Copyright (c) Microsoft Corporation. All rights reserved.
Licensed under the MIT License.
This notebook implements a state-of-the-art approach for image similarity.
We showed in the 01_training_and_evaluation_introduction notebook how to train a DNN and use its feature embeddings for image retrieval. In that notebook, the DNN was trained using a standard image classification loss. More accurate models are typically trained explicitly for image similarity using Triplet Learning such as the FaceNet paper. While triplet-based approaches achieve good accuracies, they are conceptually complex, slower, and more difficult to train/converge due to issue such as how to mine relevant triplets.
Instead, we implement the BMVC 2019 paper "Classification is a Strong Baseline for Deep Metric Learning" which shows that this extra overhead is not necessary. Indeed, by making small changes to standard classification DNNs, the authors achieve results which are comparable or better than the previous state-of-the-art.
Finally, we provide an implementation of a popular re-ranking approach published in the CVPR 2017 paper Re-ranking Person Re-identification with k-reciprocal Encoding. Re-ranking is a post-processing step to improve retrieval accuracy. The proposed approach is fast, fully automatic, unsupervised, and shown to outperform other state-of-the-art methods with regards to accuracy.
Three common benchmark datasets were used to verify the correctness of this notebook, namely CARS-196, CUB-200-2011, and SOP.
Name | #classes | #images |
---|---|---|
CUB-200-2011 | 200 | ~12,000 |
CARS-196 | 196 | ~16,000 |
SOP | 22634 | ~120,000 |
We follow the literature closely to replicate the same train/test splits and the same evaluation protocol as most publications (as described e.g. in this paper). For the datasets above, out of the total N classes, all images within the first N/2 classes are used for training and the remaining images are used for evaluation. This is an open-set evaluation setting where all images of a class are either fully assigned to training or to testing.

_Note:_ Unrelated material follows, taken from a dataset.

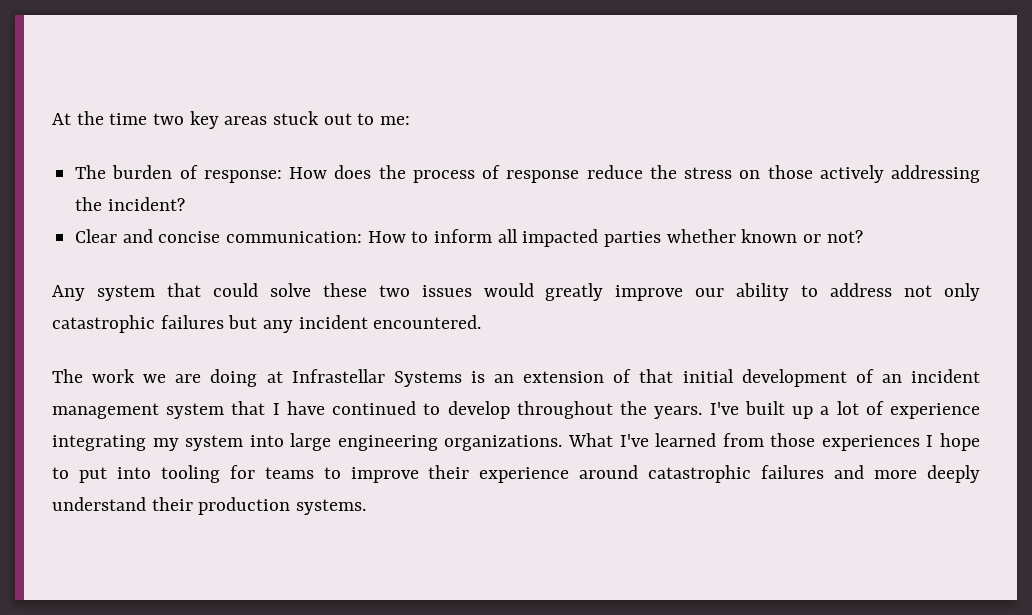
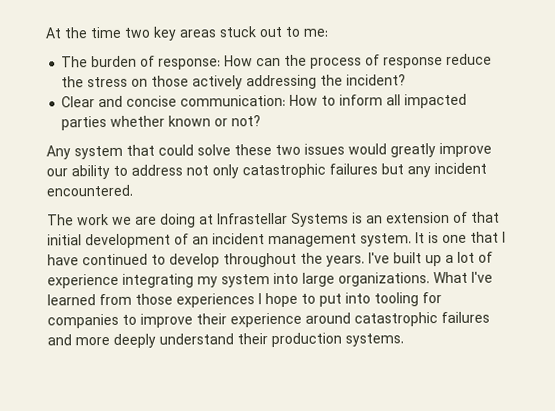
[334,165,372,179] does -> [256,57,282,67] can
[166,403,225,419] system -> [360,232,467,247] system. It is one
[337,435,438,451] engineering -> (335, 279) none
[264,467,314,479] teams -> [47,313,119,329] companies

Our model matches that of the paper: ResNet-50 architecture with 224 pixel input resolution and a temperature of 0.05. We train the head and the full DNN for 12 epochs each, with a learning rate of 0.01 and 0.0001 respectively. Similar to the paper, we decrease the learning rate by a factor of 10 for the CUB-200-2011 dataset to avoid overfitting. Note that competitive results can often be achieved using just half the number of epochs or less. All training uses fastai's fit_one_cycle
policy.
As can be seen in the tables below, using this notebook (without re-ranking) we can re-produce the published accuracies. Our results for the CUB-200-2011 and the SOP datasets are close or even above the numbers in the paper; for CARS-196 however they are a few percentage points lower. It is worth pointing out the significant gain in accuracy for the SOP dataset compared to using the standard image classification loss in the 01_training_and_evaluation_introduction notebook, i.e. from 57% to 80%.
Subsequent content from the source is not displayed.